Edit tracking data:
▼▼▼

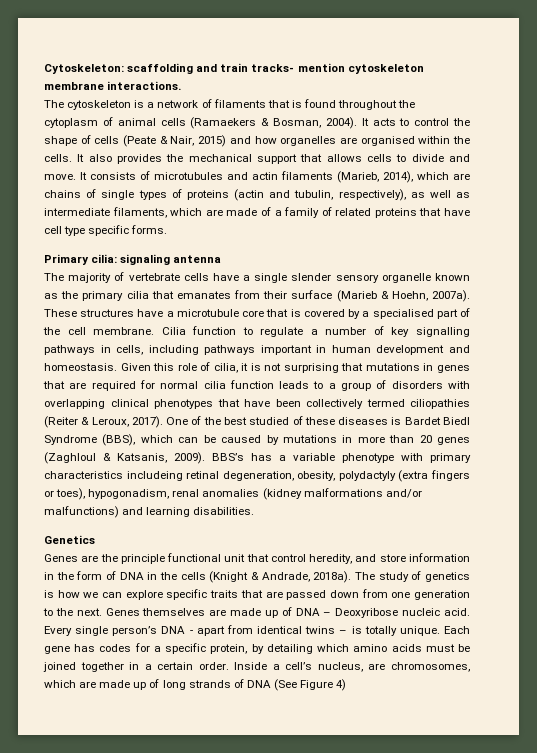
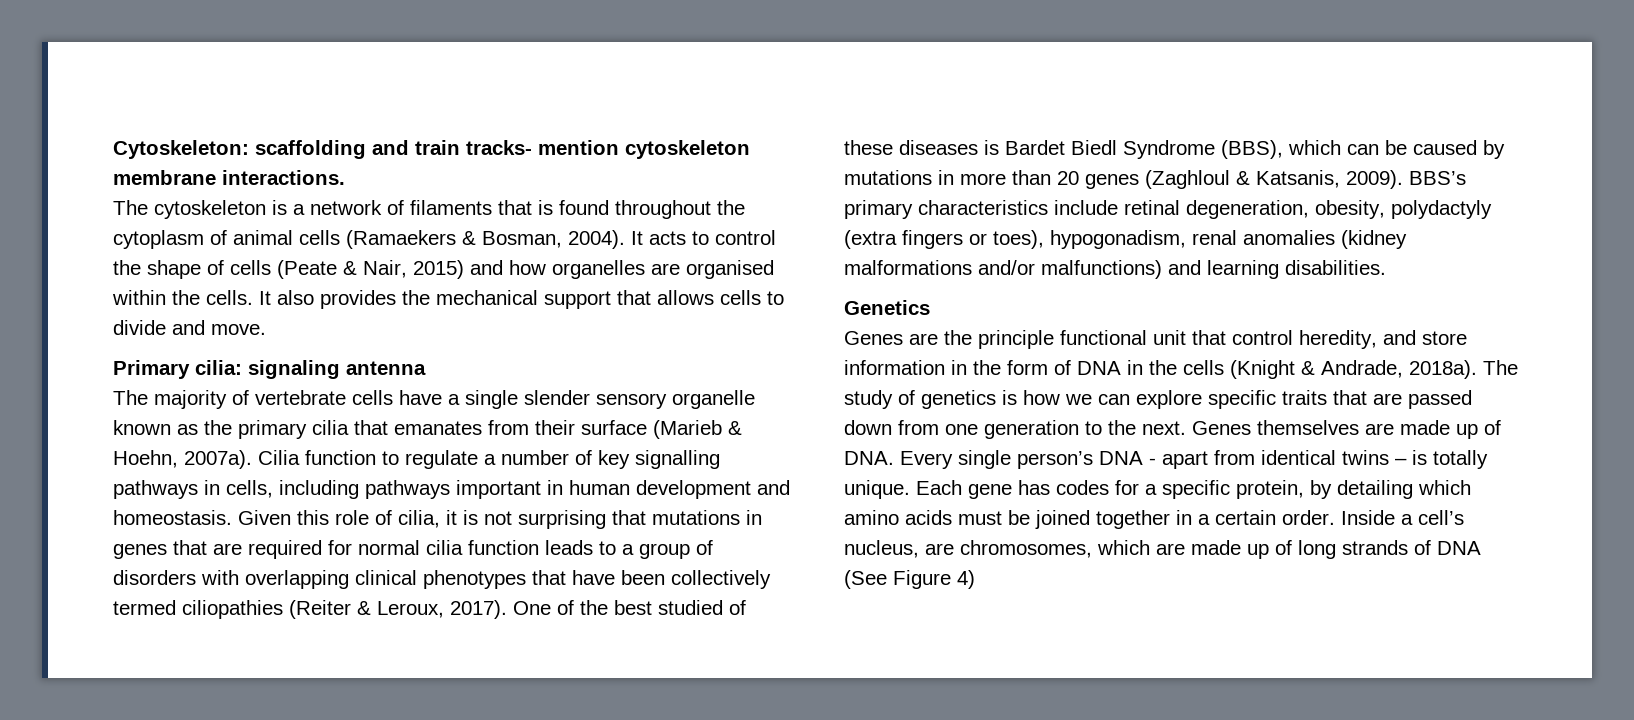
- It consists of microtubules and actin filaments (Marieb, 2014), which are chains of single types of proteins (actin and tubulin, respectively), as well as intermediate filaments, which are made of a family of related proteins that have cell type specific forms.
- These structures have a microtubule core that is covered by a specialised part of the cell membrane.
- BBS’s has a variable phenotype with primary characteristics includeing retinal degeneration, obesity, polydactyly (extra fingers or toes), hypogonadism, renal anomalies (kidney malformations and/or malfunctions) and learning disabilities.
+ BBS’s primary characteristics include retinal degeneration, obesity, polydactyly (extra fingers or toes), hypogonadism, renal anomalies (kidney malformations and/or malfunctions) and learning disabilities.
- Genes themselves are made up of DNA – Deoxyribose nucleic acid. Every single person’s DNA - apart from identical twins – is totally unique.
+ Genes themselves are made up of DNA. Every single person’s DNA - apart from identical twins – is totally unique.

▲▲▲

## WHAT THIS TASK INVOLVES
Search the data above for the string "unique" and return every line that has it.

## COMPLETED TASK
- Genes themselves are made up of DNA – Deoxyribose nucleic acid. Every single person’s DNA - apart from identical twins – is totally unique.
+ Genes themselves are made up of DNA. Every single person’s DNA - apart from identical twins – is totally unique.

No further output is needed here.